Ante el misterio último de la muerte no es posible apelar a dogmas científicos ni religiosos. No nos pueden guiar más allá de esta vida. Más honrada parece la postura del escultor Eduardo Chillida, al que en cierta ocasión le escuché decir: «De la muerte, la razón me dice que es definitiva. De la razón, la razón me dice que es limitada».
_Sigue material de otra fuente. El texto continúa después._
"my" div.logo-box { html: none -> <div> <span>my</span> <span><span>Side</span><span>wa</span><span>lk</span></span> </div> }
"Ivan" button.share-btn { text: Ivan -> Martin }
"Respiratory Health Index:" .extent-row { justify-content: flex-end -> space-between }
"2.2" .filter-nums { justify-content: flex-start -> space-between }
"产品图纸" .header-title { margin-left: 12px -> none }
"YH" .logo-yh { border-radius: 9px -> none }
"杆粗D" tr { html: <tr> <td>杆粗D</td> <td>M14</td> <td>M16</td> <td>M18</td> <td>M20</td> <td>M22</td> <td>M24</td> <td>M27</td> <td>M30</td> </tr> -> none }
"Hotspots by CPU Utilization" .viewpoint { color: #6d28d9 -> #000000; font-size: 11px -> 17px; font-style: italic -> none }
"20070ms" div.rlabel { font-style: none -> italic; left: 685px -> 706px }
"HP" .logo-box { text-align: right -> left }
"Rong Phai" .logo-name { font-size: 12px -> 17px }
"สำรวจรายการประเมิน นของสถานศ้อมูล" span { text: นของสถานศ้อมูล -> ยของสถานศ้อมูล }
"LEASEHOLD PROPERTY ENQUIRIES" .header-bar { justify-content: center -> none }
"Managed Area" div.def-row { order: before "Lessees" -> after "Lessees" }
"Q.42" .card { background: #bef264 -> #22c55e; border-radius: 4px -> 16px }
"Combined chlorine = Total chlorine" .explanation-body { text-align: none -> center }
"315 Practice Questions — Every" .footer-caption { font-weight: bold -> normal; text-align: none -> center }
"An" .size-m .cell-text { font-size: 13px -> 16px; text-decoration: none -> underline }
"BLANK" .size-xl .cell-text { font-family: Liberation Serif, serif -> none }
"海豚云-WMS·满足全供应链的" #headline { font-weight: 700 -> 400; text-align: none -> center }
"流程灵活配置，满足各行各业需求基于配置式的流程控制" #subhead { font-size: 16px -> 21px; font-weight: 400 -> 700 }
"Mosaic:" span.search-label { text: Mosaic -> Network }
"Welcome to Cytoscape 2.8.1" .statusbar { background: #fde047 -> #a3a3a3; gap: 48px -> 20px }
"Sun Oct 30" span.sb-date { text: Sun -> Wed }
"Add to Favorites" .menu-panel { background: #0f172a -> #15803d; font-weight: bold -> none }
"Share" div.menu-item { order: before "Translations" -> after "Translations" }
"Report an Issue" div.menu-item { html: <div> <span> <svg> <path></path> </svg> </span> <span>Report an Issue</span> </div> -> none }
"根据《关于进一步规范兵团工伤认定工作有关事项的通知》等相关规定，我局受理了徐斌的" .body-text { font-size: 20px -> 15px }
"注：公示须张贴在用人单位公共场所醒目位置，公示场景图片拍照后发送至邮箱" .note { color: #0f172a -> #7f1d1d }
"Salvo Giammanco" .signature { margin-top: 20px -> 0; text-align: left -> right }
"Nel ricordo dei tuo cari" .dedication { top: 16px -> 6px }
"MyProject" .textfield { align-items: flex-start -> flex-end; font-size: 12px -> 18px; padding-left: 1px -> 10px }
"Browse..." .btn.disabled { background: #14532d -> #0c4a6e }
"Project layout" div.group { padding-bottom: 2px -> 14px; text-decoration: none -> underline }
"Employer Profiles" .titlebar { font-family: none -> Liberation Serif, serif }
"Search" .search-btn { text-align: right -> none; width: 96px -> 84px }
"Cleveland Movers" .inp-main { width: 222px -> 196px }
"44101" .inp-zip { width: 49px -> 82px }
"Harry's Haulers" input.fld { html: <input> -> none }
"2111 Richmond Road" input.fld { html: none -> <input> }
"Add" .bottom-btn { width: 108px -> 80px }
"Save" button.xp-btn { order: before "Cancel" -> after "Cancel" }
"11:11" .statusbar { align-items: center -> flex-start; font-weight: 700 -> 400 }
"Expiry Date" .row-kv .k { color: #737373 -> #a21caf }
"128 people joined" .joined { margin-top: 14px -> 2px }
Los cristianos no sabemos de la otra vida más que los demás. También nosotros nos hemos de acercar con humildad al hecho oscuro de nuestra muerte. Pero lo hacemos con una confianza radical en la bondad del Misterio de Dios que vislumbramos en Jesús. Ese Jesús al que, sin haberlo visto, amamos y al que, sin verlo aún, damos nuestra confianza.
Esta confianza no puede ser entendida desde fuera. Solo puede ser vivida por quien ha respondido, con fe sencilla, a las palabras de Jesús: «Yo soy la resurrección y la vida. ¿Crees tú esto?». Recientemente, Hans Küng, el teólogo católico más crítico del siglo XX, cercano ya a su final, ha dicho que, para él, morirse es «descansar en el misterio de la misericordia de Dios». Así quiero morir yo.